The company also very likely lobbied the Subcommittee to table the pro-solar net metering bill. The latest lobbying expenditures report details that Dominion spent$299,753 from May 2012 through April 2013 lobbying the state legislature and had at least eight lobbyists as employees and retained four additional lobbyists as contractors.

Dominion Virginia Power power plant in Southwest Virginia. Dominion Virginia Power has an interest in maintaining it’s dominance of the Virginia electricity market and stopping growth of emerging clean energy industries, especially distributed clean energy because of the threat it poses to Dominion’s profits. The Edison Electric Institute (EEI), the utilities trade group, released a report (.PDF) entitled “Disruptive Challenges” in January 2013, outlining the threat that distributed energy generation presents to the traditional utility industry business model of selling electricity from large, centralized, mostly fossil fuel power plants. According to the latest disclosures to the Securities and Exchange Commission, Dominion Virginia Power primarily generates electricity from large power plants using nuclear technology (33%), coal (22%), and natural gas (17%).

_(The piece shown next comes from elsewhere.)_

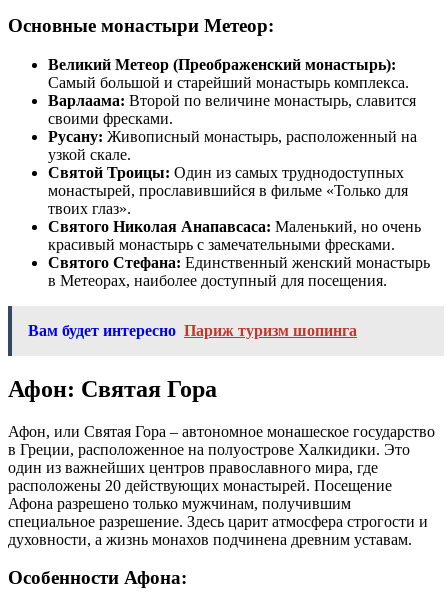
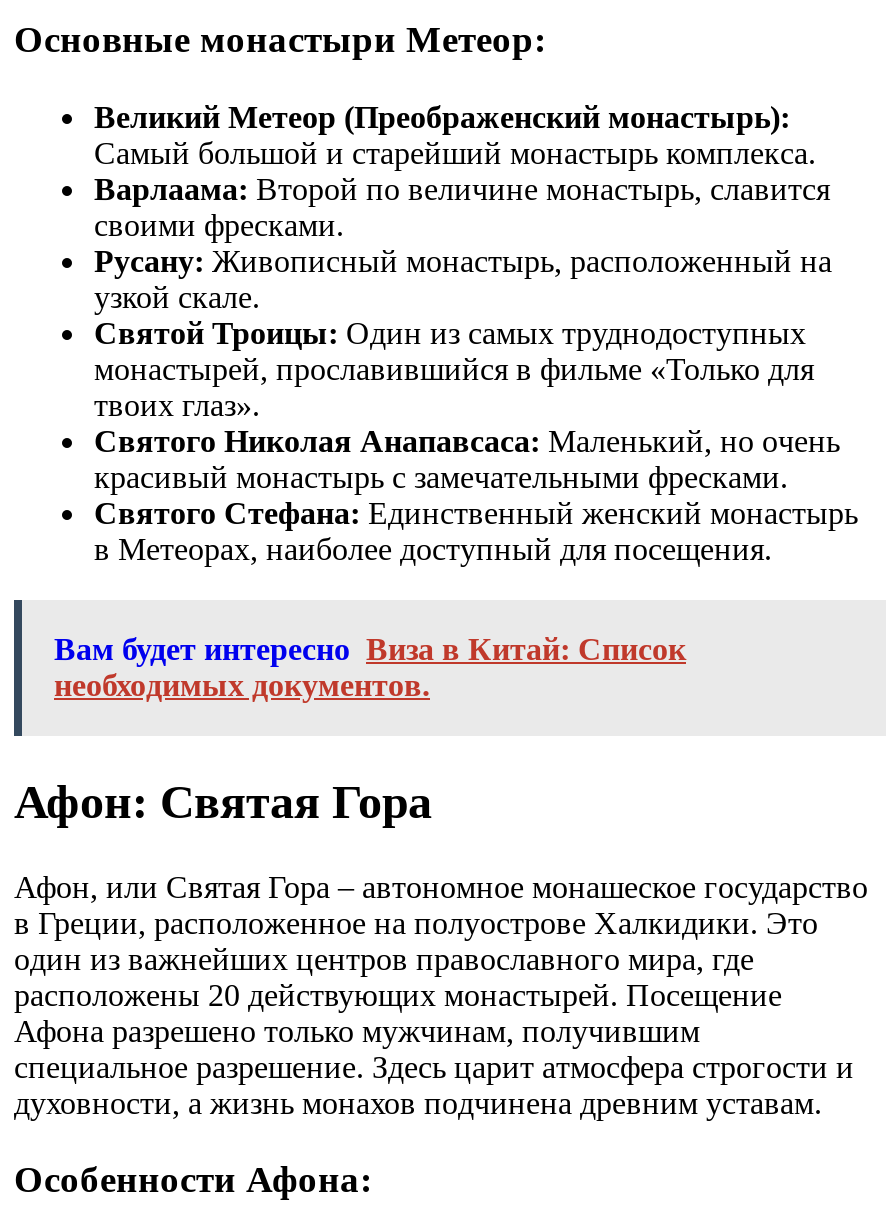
- Вам будет интересно Париж туризм шопинга
+ Вам будет интересно Виза в Китай: Список
+ необходимых документов.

It’s no wonder Dominion wants to limit the growth of distributed solar energy by blocking net metering from reaching multi-family communities. Republican delegates support for Dominion’s protectionism is the equivalent of supporting an attempt by Kodak to stop people from buying digital cameras. Dominion’s lobbying effort is anti-competitive and anti-free market. It’s meant to slow the growth of clean energy in order to maintain one special interest’s “dominion” on the sale of electricity in Virginia, and should generate bipartisan opposition.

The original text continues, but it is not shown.